Tous les indicateurs étaient au rouge pour le parti socialiste espagnol avant les législatives de ce dimanche, avancées de quatre mois en raison de la crise profonde que traverse le pays. La déconvenue attendue a bien eu lieu. Les premiers résultats sortis des urnes donnent une majorité absolue à la droite qui gagnerait entre 181 et 185 sièges (sur 350), contre seulement 115 à 119 pour le parti du Premier ministre sortant José Luis Zapatero.
Au pouvoir depuis 2004, les socialistes espagnols n'ont pas résisté à la crise qui a balayé très rapidement les gouvernements grec et italien.
Pendant les années fastes, Zapatero avait su imposer son style à la tête du pays et s'installer au pouvoir durablement. Il a pourtant été lourdement tenu pour responsable d'une crise économique qui pourtant, il faut bien le reconnaître, dépasse largement les frontières de l'Espagne.
Plus que pour ses récentes mesures d'austérité, le Parti socialiste a surtout été sanctionné pour avoir menti aux électeurs sur la réelle situation économique et avoir laissé exploser le chômage, qui s'élève aujourd'hui à 21,52% (presque un quart de la population active).

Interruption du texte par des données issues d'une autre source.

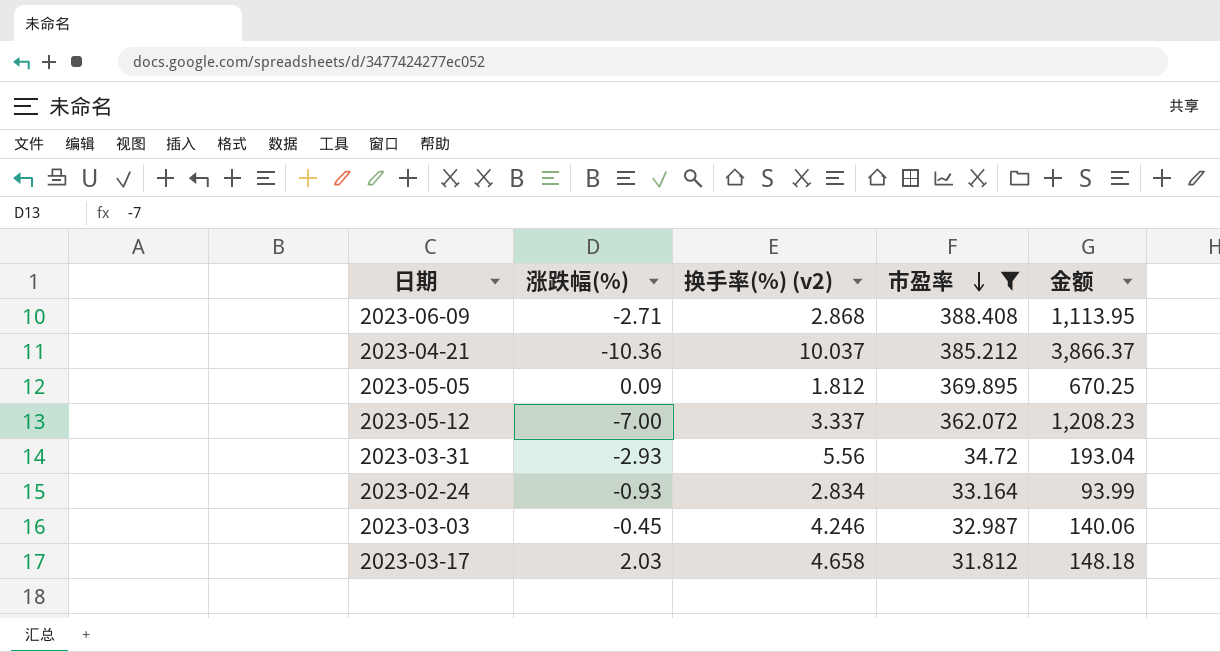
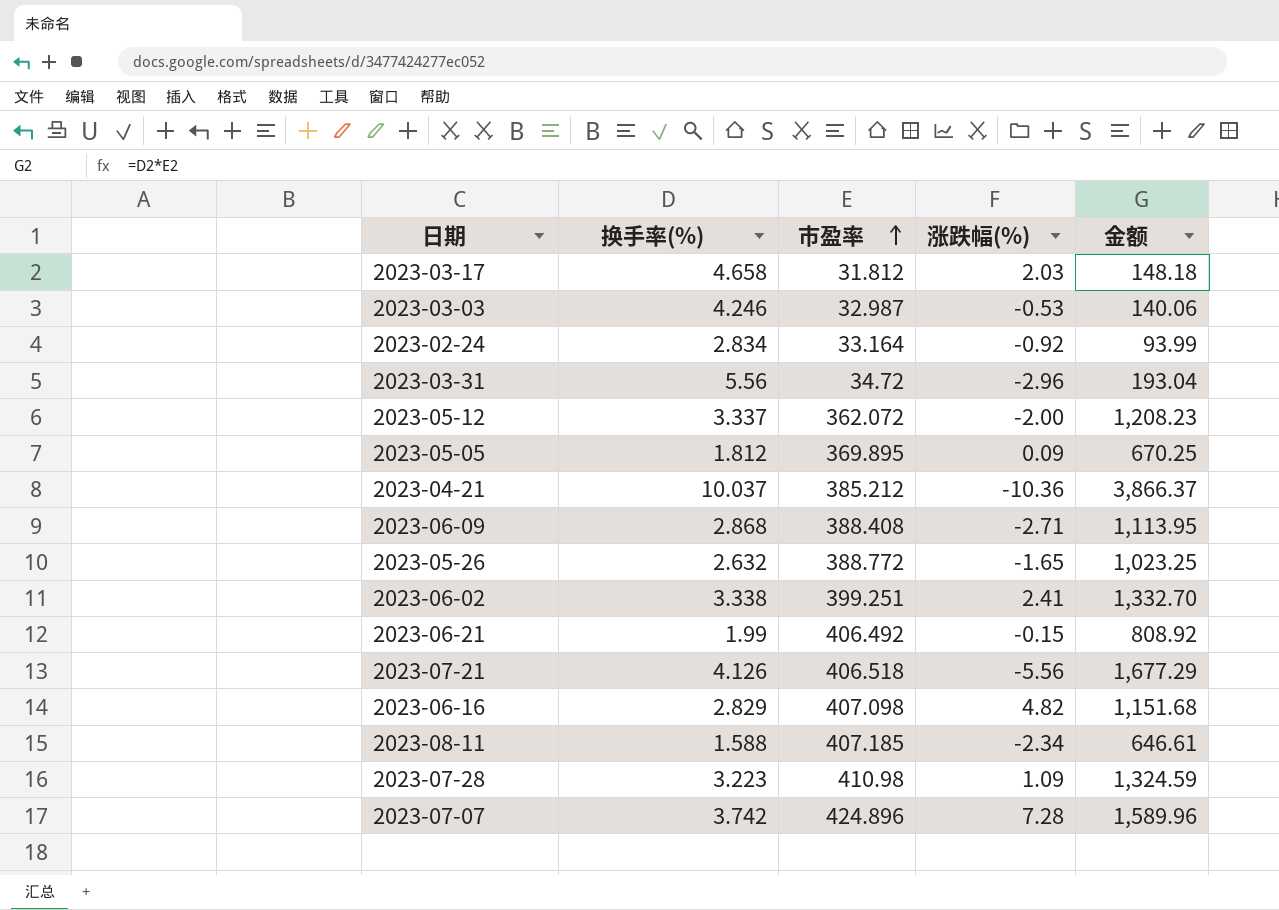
filter: 市盈率 <= 388.408 -> none
row order: 市盈率 descending -> 市盈率 ascending
column name: 换手率(%) (v2) -> 换手率(%)
column 涨跌幅(%) | position: 2 -> 4
2023-03-03 | 涨跌幅(%): -0.45 -> -0.53
2023-02-24 | 涨跌幅(%): -0.93 -> -0.92
2023-03-31 | 涨跌幅(%): -2.93 -> -2.96
2023-05-12 | 涨跌幅(%): -7.00 -> -2.00

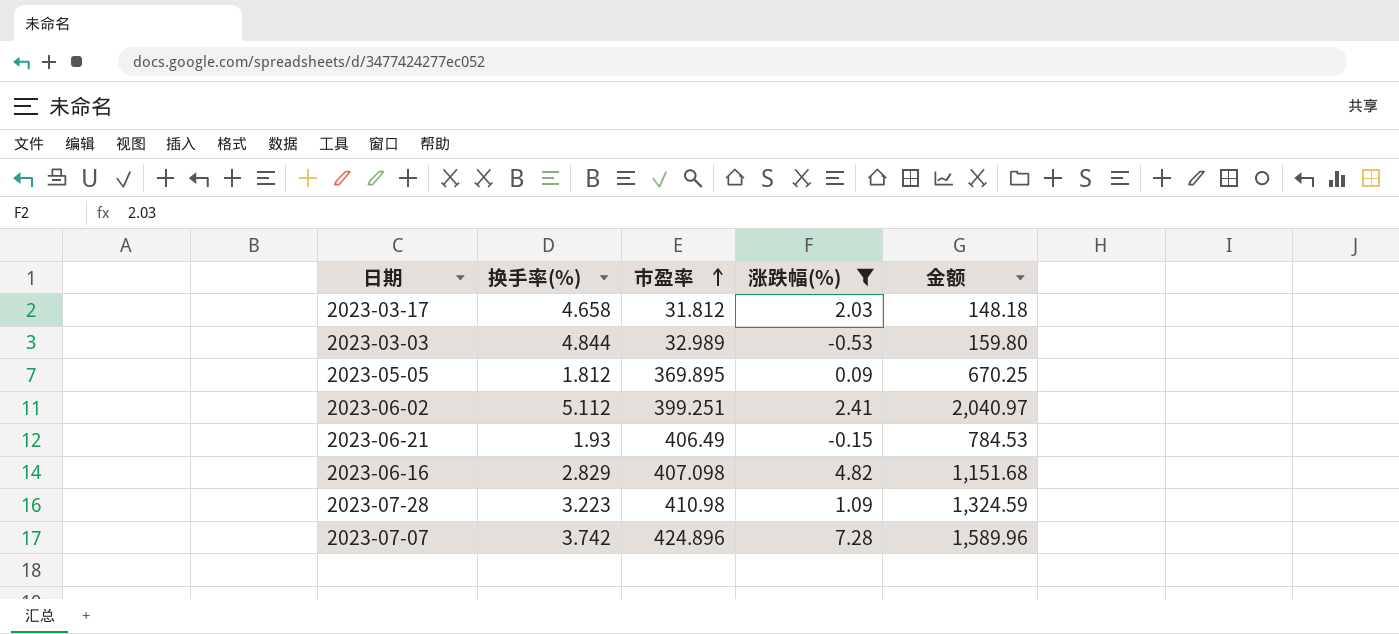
filter: none -> 涨跌幅(%) >= -0.53
2023-03-03 | 换手率(%): 4.246 -> 4.844
2023-03-03 | 市盈率: 32.987 -> 32.989
2023-03-03 | 金额: 140.06 -> 159.80
2023-06-02 | 换手率(%): 3.338 -> 5.112
2023-06-02 | 金额: 1,332.70 -> 2,040.97
2023-06-21 | 换手率(%): 1.99 -> 1.93
2023-06-21 | 市盈率: 406.492 -> 406.49
2023-06-21 | 金额: 808.92 -> 784.53

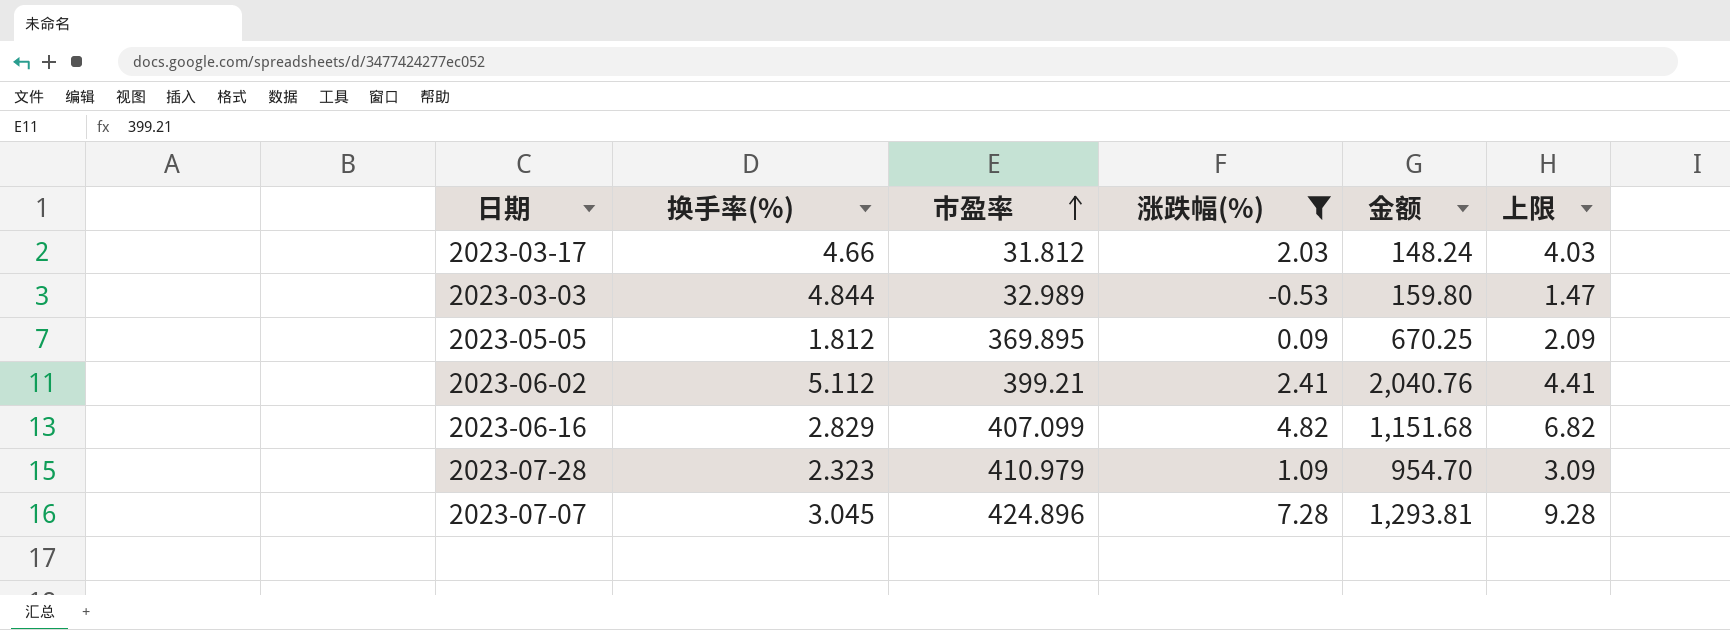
column 上限 | formula: none -> [涨跌幅(%)] + 2
row 2023-06-21: 1.93 | 406.49 | -0.15 | 784.53 -> none
2023-03-17 | 换手率(%): 4.658 -> 4.66
2023-03-17 | 金额: 148.18 -> 148.24
2023-06-02 | 市盈率: 399.251 -> 399.21
2023-06-02 | 金额: 2,040.97 -> 2,040.76
2023-06-16 | 市盈率: 407.098 -> 407.099
2023-07-28 | 换手率(%): 3.223 -> 2.323
2023-07-28 | 市盈率: 410.98 -> 410.979
2023-07-28 | 金额: 1,324.59 -> 954.70
2023-07-07 | 换手率(%): 3.742 -> 3.045
2023-07-07 | 金额: 1,589.96 -> 1,293.81

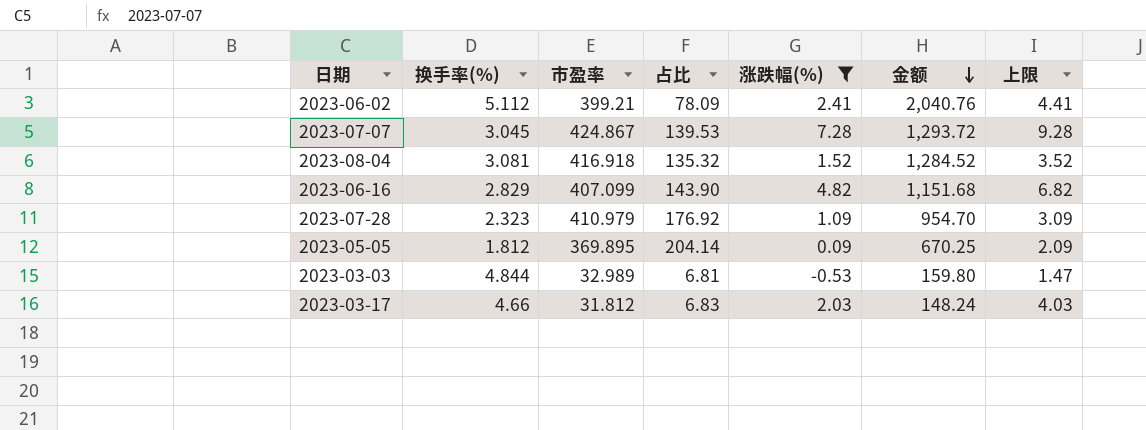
row order: 市盈率 ascending -> 金额 descending
column 占比 | formula: none -> [市盈率] / [换手率(%)]
2023-07-07 | 市盈率: 424.896 -> 424.867
2023-07-07 | 金额: 1,293.81 -> 1,293.72
row 2023-08-04: none -> 3.081 | 416.918 | 135.32 | 1.52 | 1,284.52 | 3.52

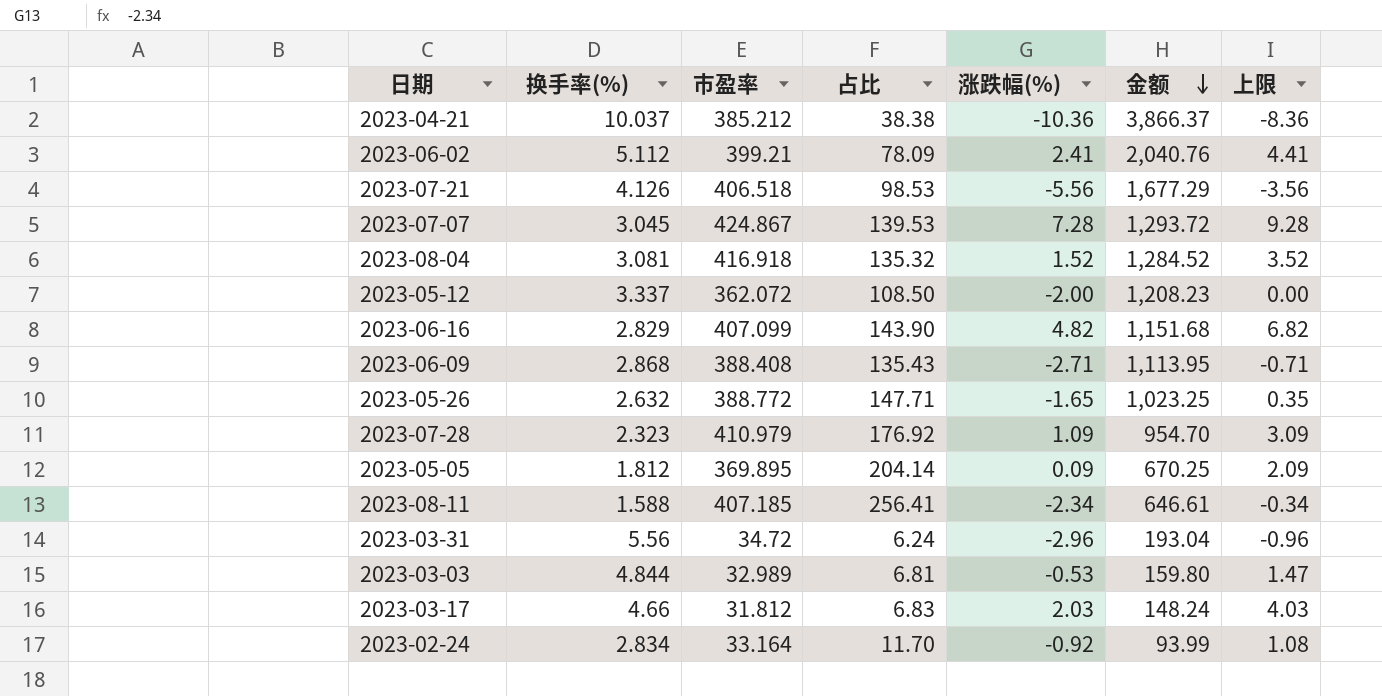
filter: 涨跌幅(%) >= -0.53 -> none

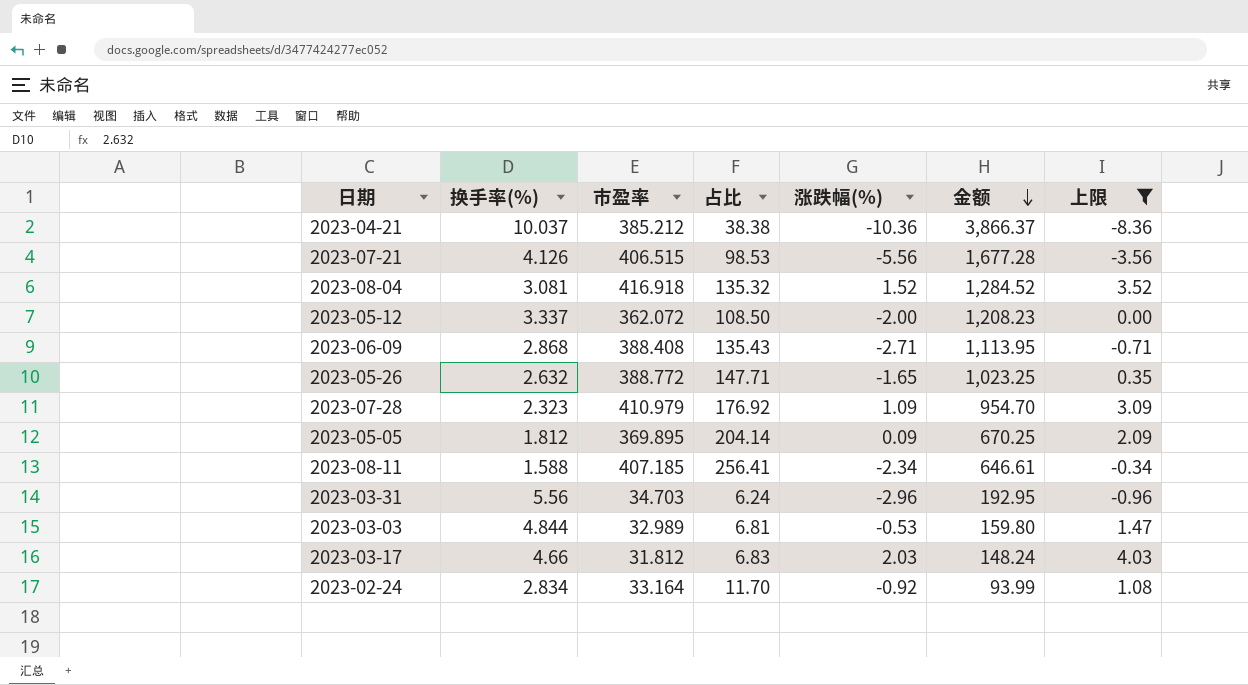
filter: none -> 上限 <= 4.03
2023-07-21 | 市盈率: 406.518 -> 406.515
2023-07-21 | 金额: 1,677.29 -> 1,677.28
2023-03-31 | 市盈率: 34.72 -> 34.703
2023-03-31 | 金额: 193.04 -> 192.95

S'il n'a pas souhaité se soumettre une nouvelle fois au jugement du peuple, Zapatero a toutefois constaté ce soir la sanction terrible infligée à son gouvernement sortant et à son parti.
Mariano Rajoy, 56 ans, décrit comme un homme politique de qualité en dépit de son manque de charisme, devrait prendre prochainement la direction du nouveau gouvernement. Si les résultats se confirment, le Parti populaire n'aura besoin d'aucune alliance pour diriger.
Les chambres du Parlement seront installées le 13 décembre et le chef du gouvernement prendra ses fonctions le 20 décembre.
Mariano Rajoy a d'ores et déjà promis pour son pays une nouvelle étape dans la politique de rigueur et d'austérité. Les Espagnols le savent et y sont préparés, même si un véritable rejet s'exprime. Beaucoup ont d'ailleurs voté sans grande conviction lors de ces élections.
Le successeur de Zapatero, l'ancien Ministre de l'Intérieur Alfredo Perez Rubalcaba, va de son côté devoir travailler en profondeur pour redonner à son parti une image positive.